TASK DETAILS
Copy out every line of the listing in which "right" appears.

RECORDS SHOWN
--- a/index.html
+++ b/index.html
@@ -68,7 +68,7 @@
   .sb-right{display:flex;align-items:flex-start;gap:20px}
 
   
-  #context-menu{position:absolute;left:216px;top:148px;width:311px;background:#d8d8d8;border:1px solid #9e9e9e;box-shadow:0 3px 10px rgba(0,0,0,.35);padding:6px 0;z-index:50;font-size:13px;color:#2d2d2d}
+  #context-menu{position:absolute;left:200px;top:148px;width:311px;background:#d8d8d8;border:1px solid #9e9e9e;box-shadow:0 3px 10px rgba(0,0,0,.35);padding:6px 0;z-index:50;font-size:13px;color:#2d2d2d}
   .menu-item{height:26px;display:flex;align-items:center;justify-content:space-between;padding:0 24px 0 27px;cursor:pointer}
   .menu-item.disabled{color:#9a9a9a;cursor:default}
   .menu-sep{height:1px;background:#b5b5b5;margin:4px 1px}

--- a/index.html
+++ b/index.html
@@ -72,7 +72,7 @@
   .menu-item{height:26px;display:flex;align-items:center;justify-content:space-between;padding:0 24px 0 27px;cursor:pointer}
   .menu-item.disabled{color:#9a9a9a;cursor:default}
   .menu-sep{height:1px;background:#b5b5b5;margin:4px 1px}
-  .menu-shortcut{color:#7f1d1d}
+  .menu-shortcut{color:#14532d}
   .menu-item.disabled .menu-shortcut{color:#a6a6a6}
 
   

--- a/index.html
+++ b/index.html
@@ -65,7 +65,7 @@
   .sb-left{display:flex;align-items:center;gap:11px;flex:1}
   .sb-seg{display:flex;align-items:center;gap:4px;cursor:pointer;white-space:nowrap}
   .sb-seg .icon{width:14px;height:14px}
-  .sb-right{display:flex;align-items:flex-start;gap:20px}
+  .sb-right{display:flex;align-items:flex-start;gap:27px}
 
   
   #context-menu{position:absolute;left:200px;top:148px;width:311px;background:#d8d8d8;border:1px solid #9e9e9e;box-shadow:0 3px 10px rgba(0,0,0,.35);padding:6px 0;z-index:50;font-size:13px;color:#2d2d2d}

RESULT
   .sb-right{display:flex;align-items:flex-start;gap:20px}
-  .sb-right{display:flex;align-items:flex-start;gap:20px}
+  .sb-right{display:flex;align-items:flex-start;gap:27px}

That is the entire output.